Free At Last

趣味は旅行と映画と生オケ鑑賞のおじさんです

サイトウキネンが生配信

サイトウキネンオーケストラが、今年も残念ながらコロナのせいで直前キャンセルされましたが、代わりに、無観客でのホール演奏が、昨晩、You tubeでありました。同時視聴者数が15,000人という驚異的な数字でしたが、サイトウキネンは、最近プラチナチケット化しており、無料配信で世界中からアクセスがあったようです。 

それで、今年のメインの指揮者は、シャルル・デュトワ。この人、つい最近まで、セクハルスキャンダルで、欧米系のオケから契約解除されたりして、結構大変な状況でしたが、日本はこの人には比較的寛容で、コロナ前は日本でよく公演してました。 

この人は、フランス物とロシア物に定評があり、フランス系らしく色彩感覚に優れている、というのが特徴なのですが、今回のセトリは、得意な物を全部もってきた、という感じです。前半がラベルのマメールロワとドビュッシーの海、後半がドビュッシーの牧神とストラビンスキーの火の鳥。 

それで、今回は、まざまざとデュトワの凄みを見せつけられた、という感想です。セトリは、良くも悪くも有名曲ばかりで、正直、「名曲全集かよ」と最初は思ってましたが、まさか、火の鳥で感動させられるとは思ってもみなかったです。  

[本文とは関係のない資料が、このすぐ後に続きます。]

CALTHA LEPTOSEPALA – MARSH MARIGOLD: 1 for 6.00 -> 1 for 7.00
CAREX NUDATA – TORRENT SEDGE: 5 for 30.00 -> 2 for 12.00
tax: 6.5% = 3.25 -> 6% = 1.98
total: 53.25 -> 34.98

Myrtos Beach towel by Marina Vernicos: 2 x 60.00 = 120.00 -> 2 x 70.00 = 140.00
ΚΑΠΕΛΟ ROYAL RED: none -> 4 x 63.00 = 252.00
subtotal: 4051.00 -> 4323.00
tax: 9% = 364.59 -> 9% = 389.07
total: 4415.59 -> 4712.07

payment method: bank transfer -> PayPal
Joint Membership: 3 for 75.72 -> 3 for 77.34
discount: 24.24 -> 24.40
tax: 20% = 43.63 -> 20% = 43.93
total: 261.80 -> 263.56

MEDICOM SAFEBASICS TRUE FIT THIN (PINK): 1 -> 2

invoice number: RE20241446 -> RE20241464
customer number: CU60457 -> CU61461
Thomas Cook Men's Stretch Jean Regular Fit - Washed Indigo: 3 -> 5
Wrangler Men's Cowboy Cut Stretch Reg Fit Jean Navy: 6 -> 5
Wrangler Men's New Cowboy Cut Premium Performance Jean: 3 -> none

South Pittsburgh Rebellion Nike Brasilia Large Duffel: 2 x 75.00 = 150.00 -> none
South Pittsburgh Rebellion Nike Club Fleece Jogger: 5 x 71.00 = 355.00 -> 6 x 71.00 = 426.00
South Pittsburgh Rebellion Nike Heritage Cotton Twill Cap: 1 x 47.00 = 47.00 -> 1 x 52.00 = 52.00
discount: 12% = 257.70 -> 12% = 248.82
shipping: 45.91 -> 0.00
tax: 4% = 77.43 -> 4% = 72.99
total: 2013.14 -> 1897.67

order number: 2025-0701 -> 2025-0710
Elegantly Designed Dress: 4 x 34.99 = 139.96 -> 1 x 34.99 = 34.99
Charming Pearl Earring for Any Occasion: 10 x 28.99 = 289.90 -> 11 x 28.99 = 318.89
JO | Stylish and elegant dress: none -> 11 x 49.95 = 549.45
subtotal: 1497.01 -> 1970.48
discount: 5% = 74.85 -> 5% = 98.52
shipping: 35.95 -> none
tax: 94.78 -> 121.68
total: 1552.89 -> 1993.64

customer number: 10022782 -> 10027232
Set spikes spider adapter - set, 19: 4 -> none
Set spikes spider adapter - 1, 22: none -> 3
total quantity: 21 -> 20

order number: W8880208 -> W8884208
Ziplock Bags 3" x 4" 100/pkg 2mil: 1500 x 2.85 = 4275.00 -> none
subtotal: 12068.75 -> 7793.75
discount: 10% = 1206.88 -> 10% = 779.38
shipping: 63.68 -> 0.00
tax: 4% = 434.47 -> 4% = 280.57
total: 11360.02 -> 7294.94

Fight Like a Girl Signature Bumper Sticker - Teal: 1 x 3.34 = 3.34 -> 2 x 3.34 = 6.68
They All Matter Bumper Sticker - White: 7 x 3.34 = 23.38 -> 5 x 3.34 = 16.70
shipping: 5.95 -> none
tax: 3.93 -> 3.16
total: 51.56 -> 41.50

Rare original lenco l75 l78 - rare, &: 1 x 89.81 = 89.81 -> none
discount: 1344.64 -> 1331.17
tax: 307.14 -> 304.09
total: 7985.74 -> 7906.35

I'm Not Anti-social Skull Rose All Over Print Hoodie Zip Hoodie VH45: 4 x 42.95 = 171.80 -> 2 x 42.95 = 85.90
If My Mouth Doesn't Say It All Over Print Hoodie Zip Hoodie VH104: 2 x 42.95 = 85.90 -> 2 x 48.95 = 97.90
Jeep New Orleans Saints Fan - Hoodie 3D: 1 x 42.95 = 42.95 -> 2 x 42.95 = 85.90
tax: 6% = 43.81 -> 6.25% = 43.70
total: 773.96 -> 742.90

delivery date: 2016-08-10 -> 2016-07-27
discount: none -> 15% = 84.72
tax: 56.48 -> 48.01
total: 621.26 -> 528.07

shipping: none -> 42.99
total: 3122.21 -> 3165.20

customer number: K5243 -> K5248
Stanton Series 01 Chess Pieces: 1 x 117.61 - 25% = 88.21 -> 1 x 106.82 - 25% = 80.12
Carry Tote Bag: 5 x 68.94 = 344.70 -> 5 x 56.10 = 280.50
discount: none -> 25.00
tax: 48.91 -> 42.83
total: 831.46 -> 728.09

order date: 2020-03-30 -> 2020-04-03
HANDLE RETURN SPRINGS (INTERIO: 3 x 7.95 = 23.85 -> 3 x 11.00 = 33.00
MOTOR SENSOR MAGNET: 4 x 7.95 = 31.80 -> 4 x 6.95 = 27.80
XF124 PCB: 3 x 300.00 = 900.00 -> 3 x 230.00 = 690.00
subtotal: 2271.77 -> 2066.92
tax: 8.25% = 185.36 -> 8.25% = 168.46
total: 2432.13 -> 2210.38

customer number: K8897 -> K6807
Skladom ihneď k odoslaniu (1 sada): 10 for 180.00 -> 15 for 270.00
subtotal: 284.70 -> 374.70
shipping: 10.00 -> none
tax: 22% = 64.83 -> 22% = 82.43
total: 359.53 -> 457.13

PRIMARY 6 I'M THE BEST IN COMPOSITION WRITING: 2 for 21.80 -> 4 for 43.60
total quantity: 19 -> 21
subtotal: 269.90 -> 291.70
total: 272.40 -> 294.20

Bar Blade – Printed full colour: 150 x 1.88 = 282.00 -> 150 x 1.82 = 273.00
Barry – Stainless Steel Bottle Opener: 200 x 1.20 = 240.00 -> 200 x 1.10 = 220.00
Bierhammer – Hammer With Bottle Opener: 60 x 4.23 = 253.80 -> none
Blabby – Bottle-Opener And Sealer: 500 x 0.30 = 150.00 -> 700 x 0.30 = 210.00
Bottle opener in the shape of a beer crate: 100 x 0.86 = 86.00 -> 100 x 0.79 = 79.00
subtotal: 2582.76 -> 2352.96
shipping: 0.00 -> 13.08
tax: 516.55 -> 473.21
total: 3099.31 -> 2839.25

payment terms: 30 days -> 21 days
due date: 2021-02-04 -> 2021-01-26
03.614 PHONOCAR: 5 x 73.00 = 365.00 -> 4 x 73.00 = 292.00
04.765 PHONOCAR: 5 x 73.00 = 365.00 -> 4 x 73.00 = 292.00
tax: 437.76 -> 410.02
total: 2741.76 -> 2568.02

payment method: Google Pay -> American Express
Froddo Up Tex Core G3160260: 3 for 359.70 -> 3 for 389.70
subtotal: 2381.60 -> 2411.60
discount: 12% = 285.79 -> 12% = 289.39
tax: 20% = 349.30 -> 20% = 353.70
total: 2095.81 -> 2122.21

サイトウキネンなので抜群に上手いのは当然なんですが、オケが完全にデュトワ仕様になっていました。音の色気が凄いです。牧神は、色気で目眩がしそうでした。特に木管、フルートとオーボエはゴージャスでエロチックでした。まあ、有名ソリストフィラデルフィアの首席のコンビなんですけどね。  

来年は、客入れて開催されるとよいですね。まあ、チケット取れるかどうかというか問題もありますが。